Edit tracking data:
★ ★ ★ ★

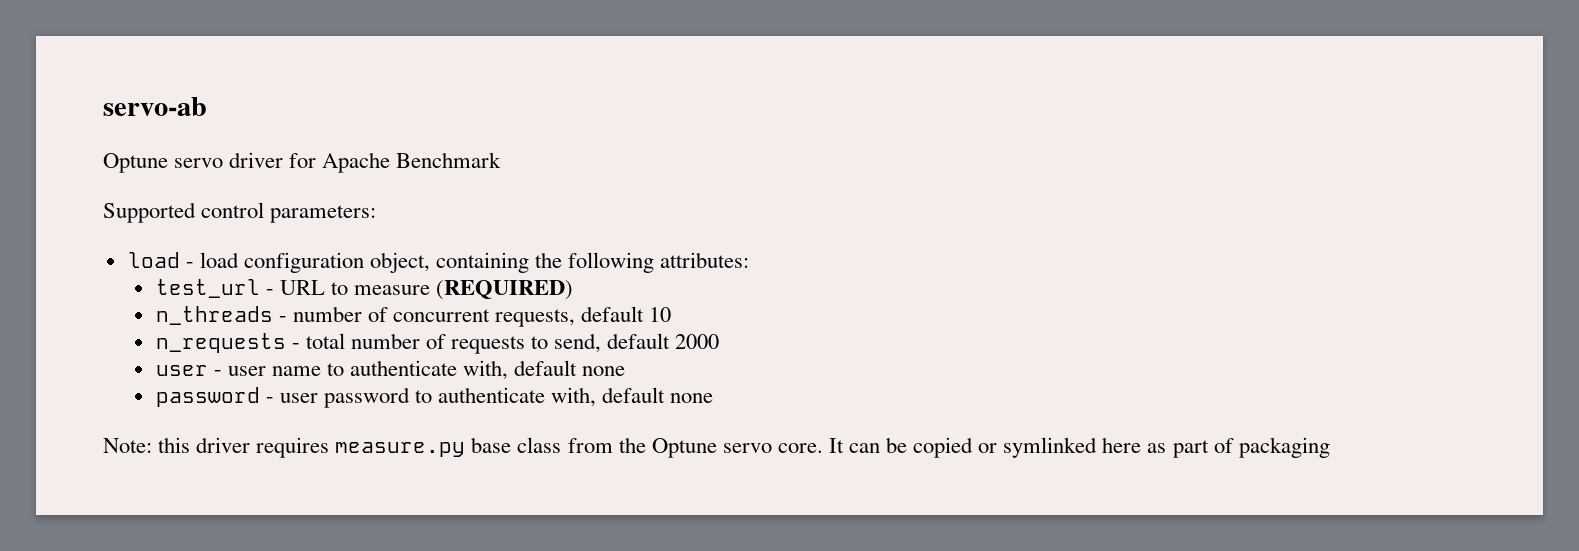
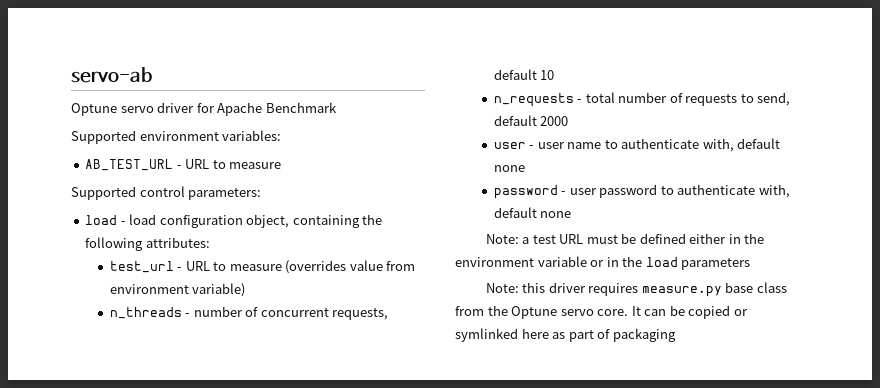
(502, 160) none -> [71,130,282,144] [85,159,282,171] // Supported environment variables: // AB_TEST_URL - URL to measure
[435,280,573,300] (REQUIRED) -> [285,260,416,274] [109,283,246,297] (overrides value from environment variable)
(714, 398) none -> [485,233,765,244] [455,256,751,270] // Note: a test URL must be defined either in the environment variable or in the load parameters

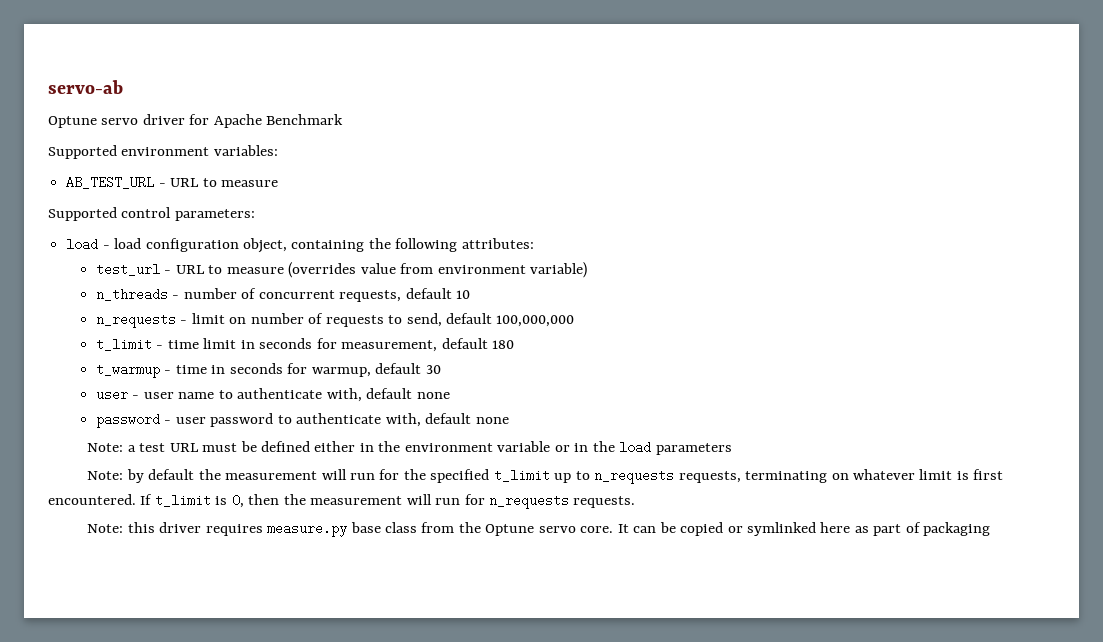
[585,92,615,103] total -> [191,313,247,324] limit on
[540,116,569,126] 2000 -> [496,315,575,327] [95,338,514,352] [95,363,441,378] 100,000,000 // t_limit - time limit in seconds for measurement, default 180 // t_warmup - time in seconds for warmup, default 30
(751, 264) none -> [87,469,1004,484] [48,494,636,509] // Note: by default the measurement will run for the specified t_limit up to n_requests requests, terminating on whatever limit is first encountered. If t_limit is 0, then the measurement will run for n_requests requests.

★ ★ ★ ★

> [Exercise prompt] All lines of the records above that contain the word "default" are to be copied out.

> [Result of the exercise]
[540,116,569,126] 2000 -> [496,315,575,327] [95,338,514,352] [95,363,441,378] 100,000,000 // t_limit - time limit in seconds for measurement, default 180 // t_warmup - time in seconds for warmup, default 30
(751, 264) none -> [87,469,1004,484] [48,494,636,509] // Note: by default the measurement will run for the specified t_limit up to n_requests requests, terminating on whatever limit is first encountered. If t_limit is 0, then the measurement will run for n_requests requests.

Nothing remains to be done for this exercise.